Problem statement: In the material below, the lines to reproduce exactly are the one containing "[290,781,368,796] favorite -> (171, 394) none" and all lines after it through the last.

Provided material:
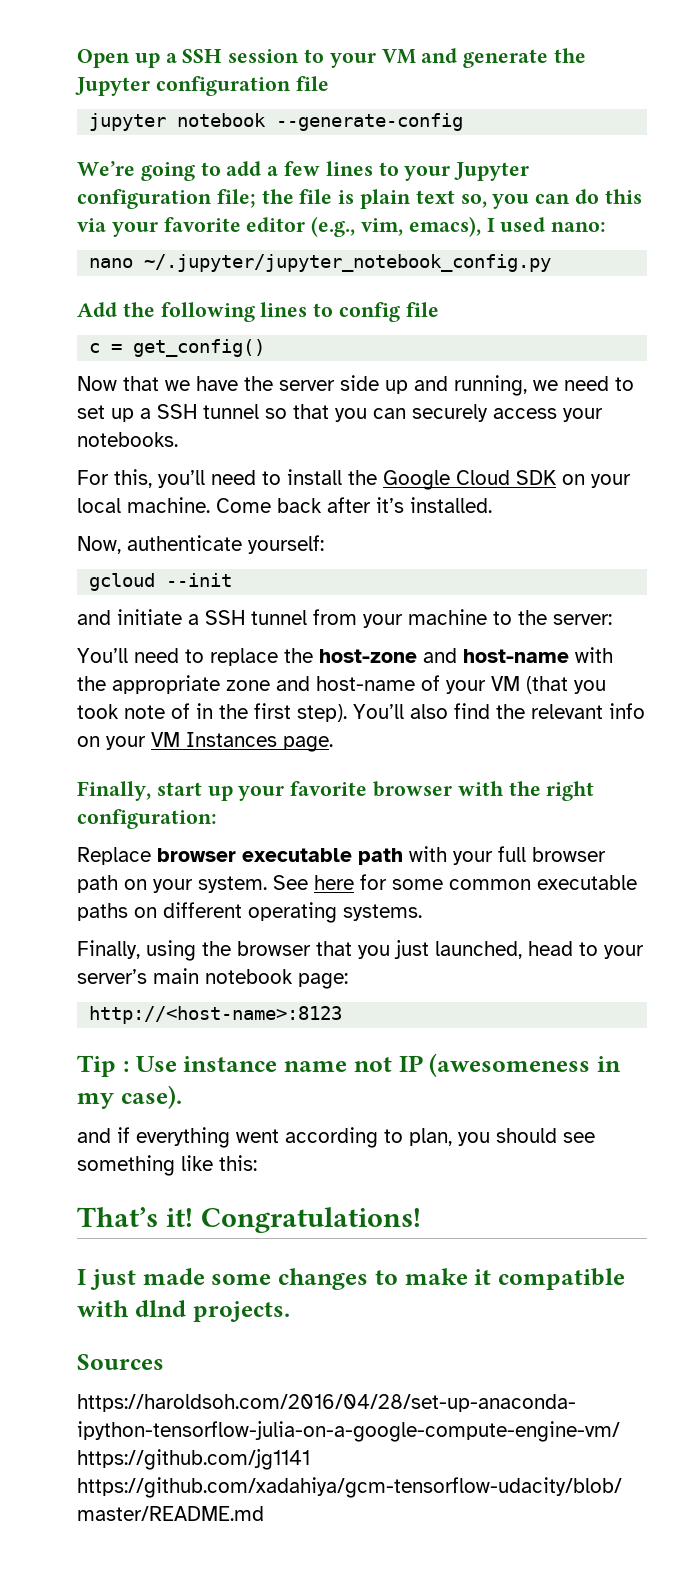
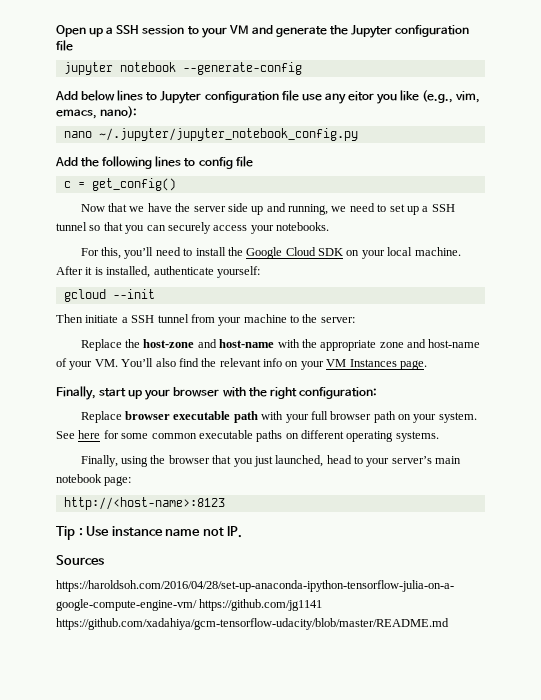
[77,161,530,181] [77,189,642,209] [77,216,607,237] We’re going to add a few lines to your Jupyter configuration file; the file is plain text so, you can do this via your favorite editor (e.g., vim, emacs), I used nano: -> [55,90,481,104] [56,106,138,119] Add below lines to Jupyter configuration file use any eitor you like (e.g., vim, emacs, nano):
[216,497,492,513] [77,536,121,554] Come back after it’s installed. // Now, -> [56,266,151,278] After it is installed,
[77,610,111,625] and -> [56,314,83,323] Then
[77,648,278,666] You’ll need to replace -> [80,339,122,351] Replace
[491,676,606,694] [77,703,347,722] VM (that you took note of in the first step). -> [94,359,118,367] VM.
[290,781,368,796] favorite -> (171, 394) none
[398,1053,621,1077] [77,1085,182,1109] [77,1127,595,1148] [77,1155,257,1176] [77,1207,421,1233] [77,1268,625,1290] [77,1300,290,1322] IP (awesomeness in my case). // and if everything went according to plan, you should see something like this: // That’s it! Congratulations! // I just made some changes to make it compatible with dlnd projects. -> [227,526,243,538] IP.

Finished task:
[290,781,368,796] favorite -> (171, 394) none
[398,1053,621,1077] [77,1085,182,1109] [77,1127,595,1148] [77,1155,257,1176] [77,1207,421,1233] [77,1268,625,1290] [77,1300,290,1322] IP (awesomeness in my case). // and if everything went according to plan, you should see something like this: // That’s it! Congratulations! // I just made some changes to make it compatible with dlnd projects. -> [227,526,243,538] IP.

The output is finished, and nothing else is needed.